## MATERIALS PROVIDED:
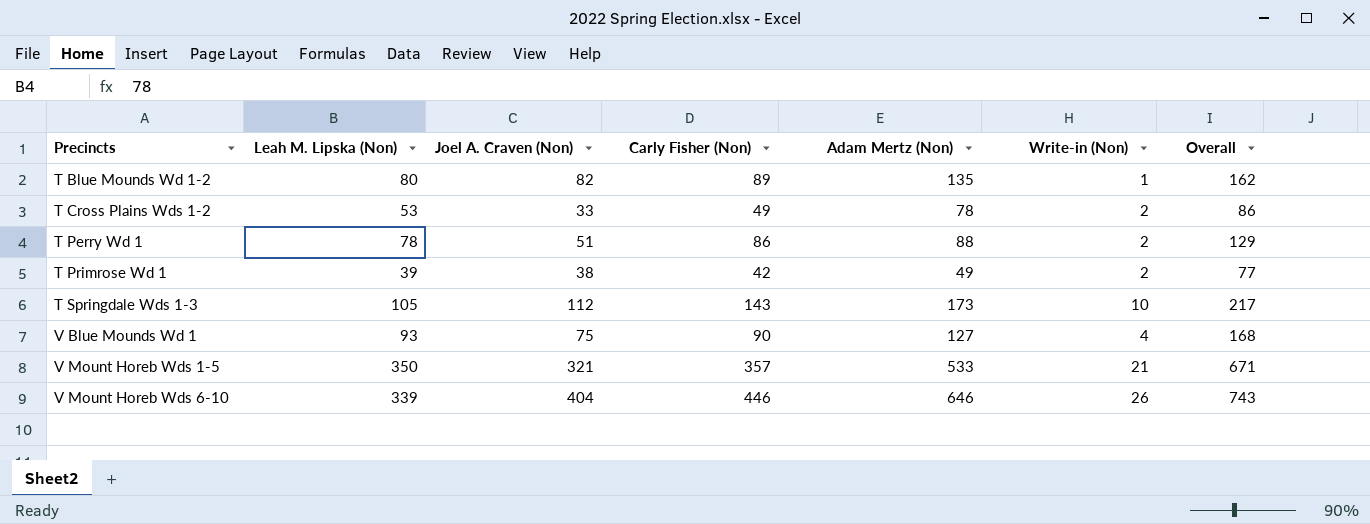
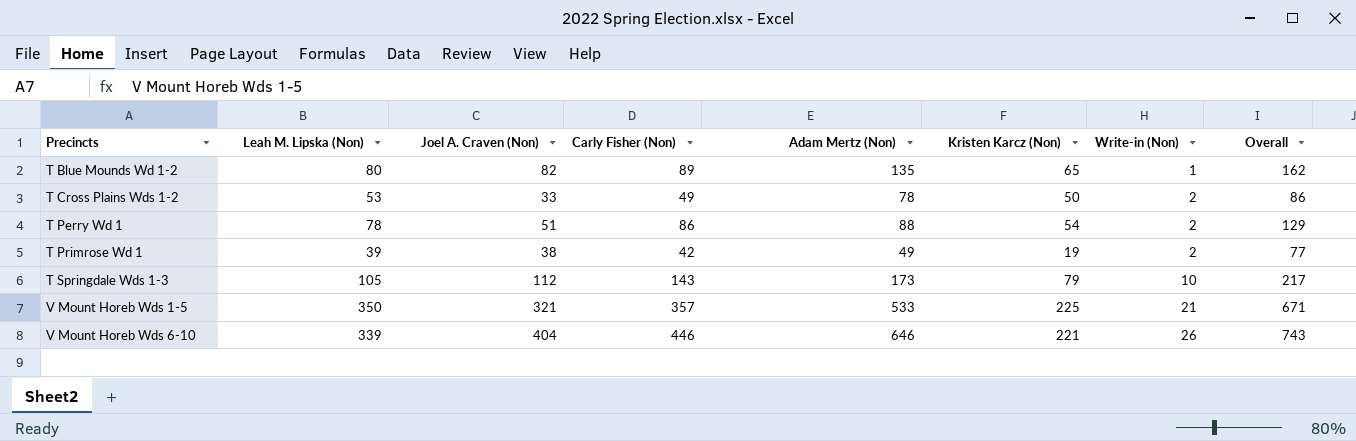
column Kristen Karcz (Non) | position: none -> 6
row V Blue Mounds Wd 1: 93 | 75 | 90 | 127 | 4 | 168 -> none

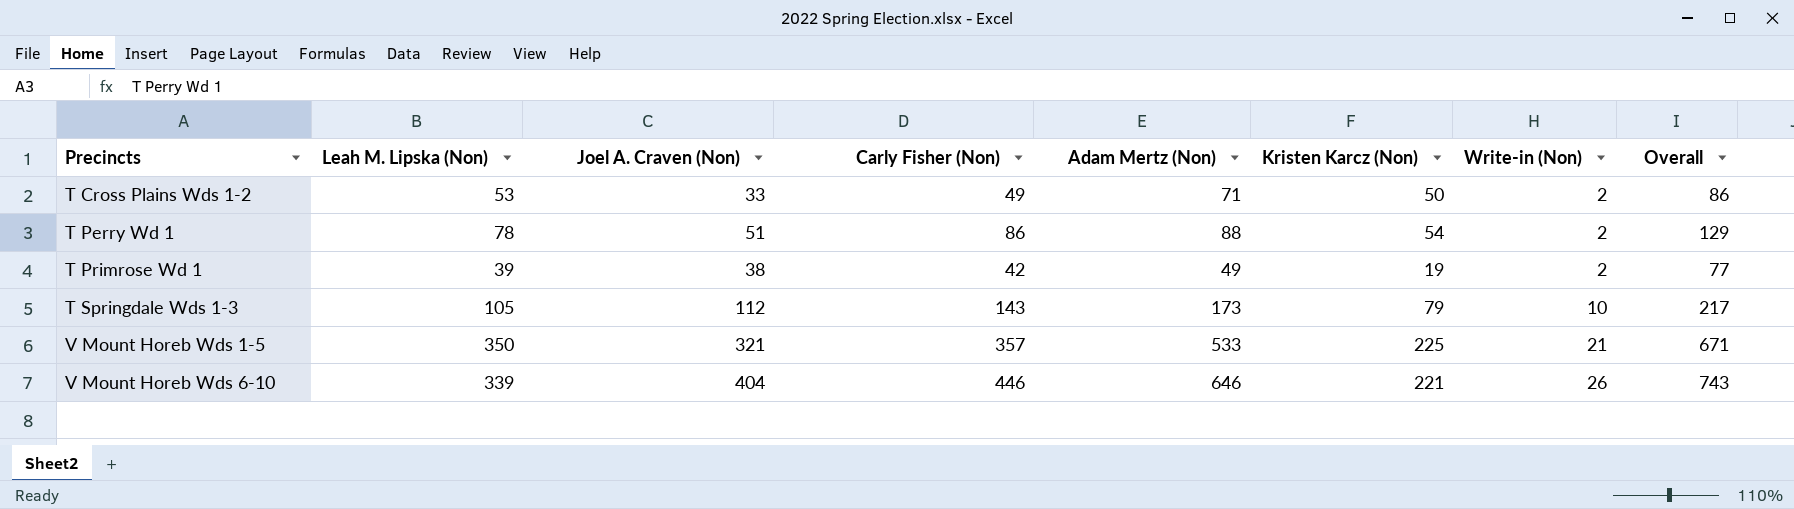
row T Blue Mounds Wd 1-2: 80 | 82 | 89 | 135 | 65 | 1 | 162 -> none
T Cross Plains Wds 1-2 | Adam Mertz (Non): 78 -> 71

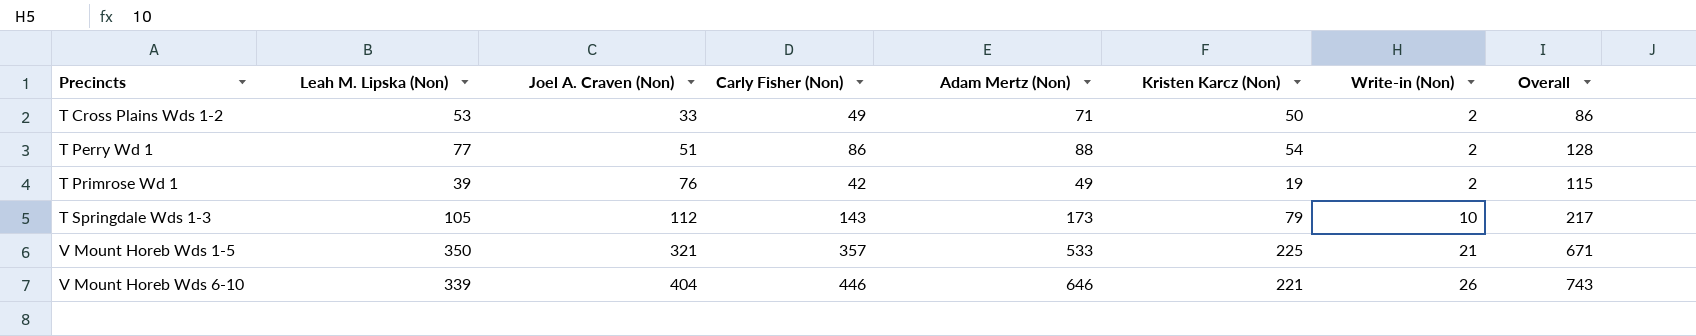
T Perry Wd 1 | Leah M. Lipska (Non): 78 -> 77
T Perry Wd 1 | Overall: 129 -> 128
T Primrose Wd 1 | Joel A. Craven (Non): 38 -> 76
T Primrose Wd 1 | Overall: 77 -> 115

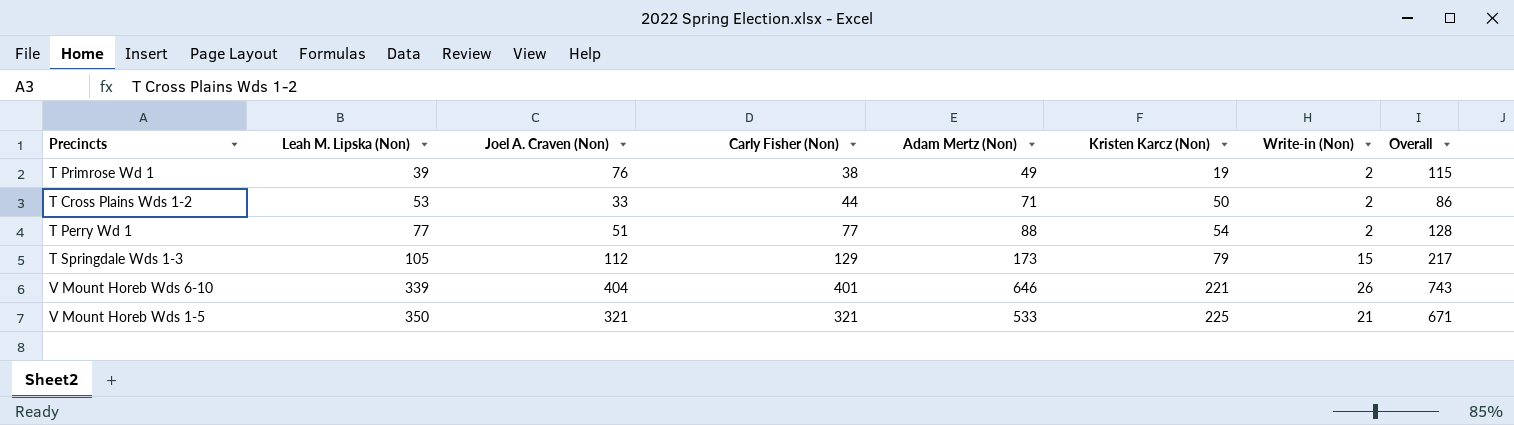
row order: Precincts ascending -> Leah M. Lipska (Non) ascending
T Primrose Wd 1 | Carly Fisher (Non): 42 -> 38
T Cross Plains Wds 1-2 | Carly Fisher (Non): 49 -> 44
T Perry Wd 1 | Carly Fisher (Non): 86 -> 77
T Springdale Wds 1-3 | Carly Fisher (Non): 143 -> 129
T Springdale Wds 1-3 | Write-in (Non): 10 -> 15
V Mount Horeb Wds 6-10 | Carly Fisher (Non): 446 -> 401
V Mount Horeb Wds 1-5 | Carly Fisher (Non): 357 -> 321

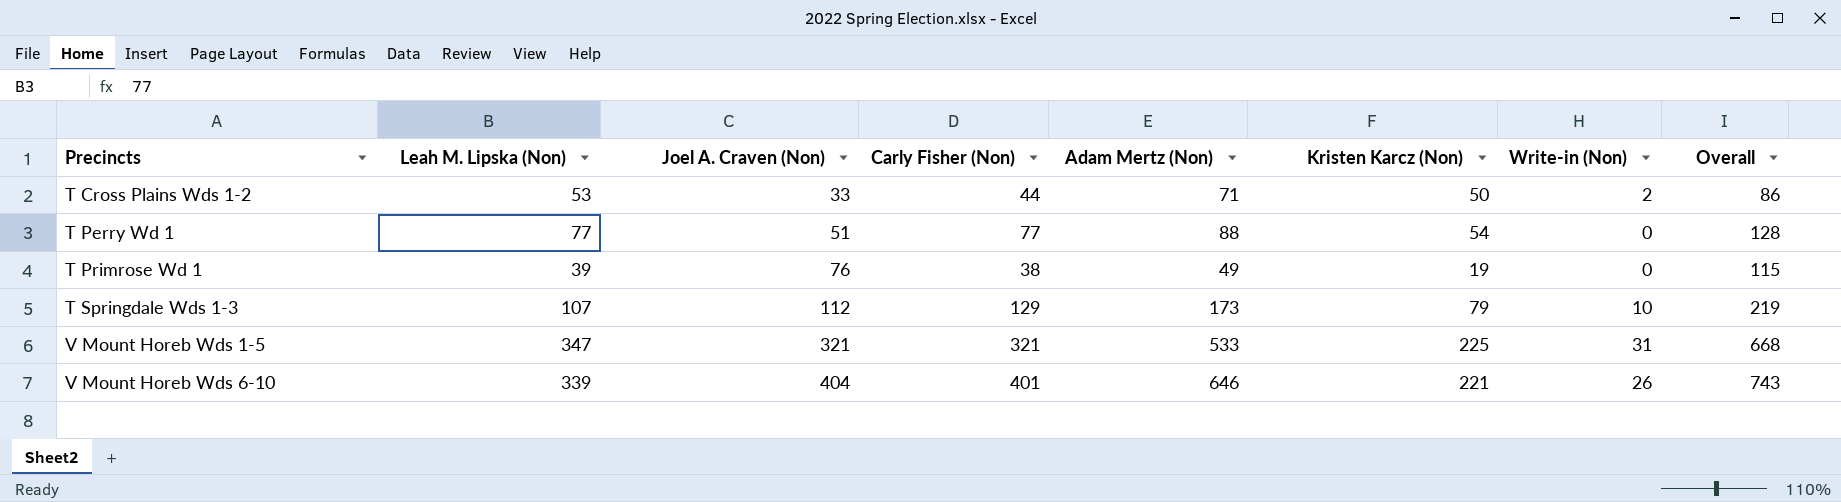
row order: Leah M. Lipska (Non) ascending -> Precincts ascending
T Perry Wd 1 | Write-in (Non): 2 -> 0
T Primrose Wd 1 | Write-in (Non): 2 -> 0
T Springdale Wds 1-3 | Leah M. Lipska (Non): 105 -> 107
T Springdale Wds 1-3 | Write-in (Non): 15 -> 10
T Springdale Wds 1-3 | Overall: 217 -> 219
V Mount Horeb Wds 1-5 | Leah M. Lipska (Non): 350 -> 347
V Mount Horeb Wds 1-5 | Write-in (Non): 21 -> 31
V Mount Horeb Wds 1-5 | Overall: 671 -> 668

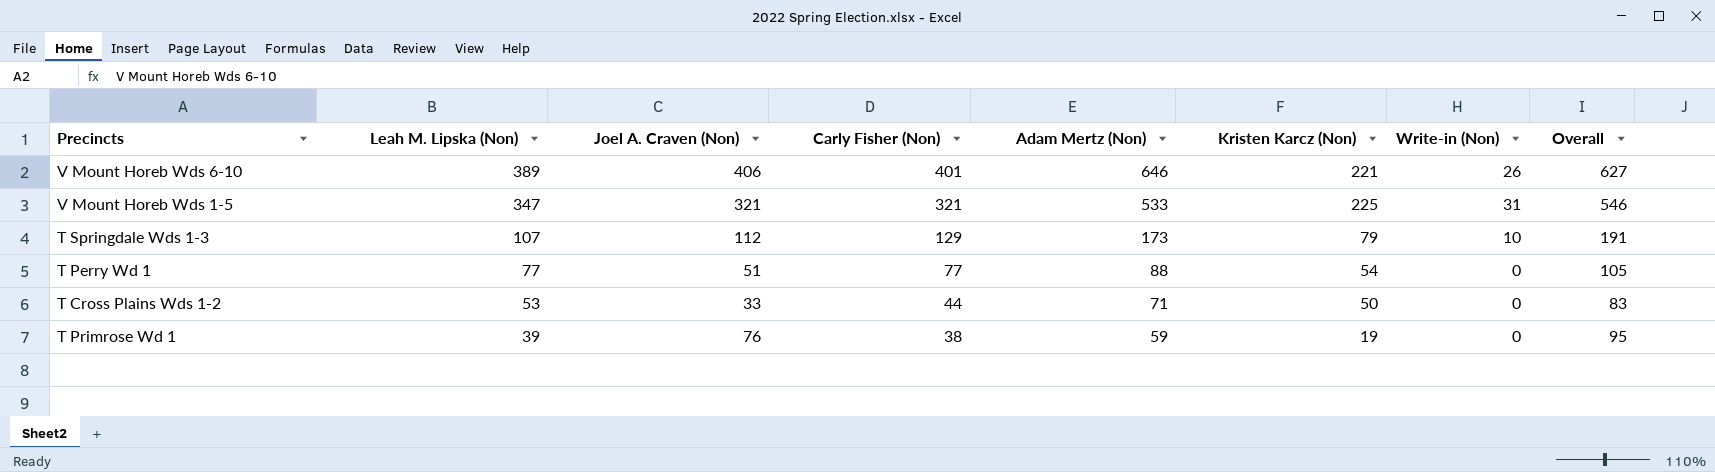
row order: Precincts ascending -> Leah M. Lipska (Non) descending
column Overall | formula: [Leah M. Lipska (Non)] + [Joel A. Craven (Non)] -> [Joel A. Craven (Non)] + [Kristen Karcz (Non)]
V Mount Horeb Wds 6-10 | Leah M. Lipska (Non): 339 -> 389
V Mount Horeb Wds 6-10 | Joel A. Craven (Non): 404 -> 406
T Cross Plains Wds 1-2 | Write-in (Non): 2 -> 0
T Primrose Wd 1 | Adam Mertz (Non): 49 -> 59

## WORK TO COMPLETE:
From the entries above, copy each line that holds "Cross".

## EXERCISE RESULT:
T Cross Plains Wds 1-2 | Adam Mertz (Non): 78 -> 71
T Cross Plains Wds 1-2 | Carly Fisher (Non): 49 -> 44
T Cross Plains Wds 1-2 | Write-in (Non): 2 -> 0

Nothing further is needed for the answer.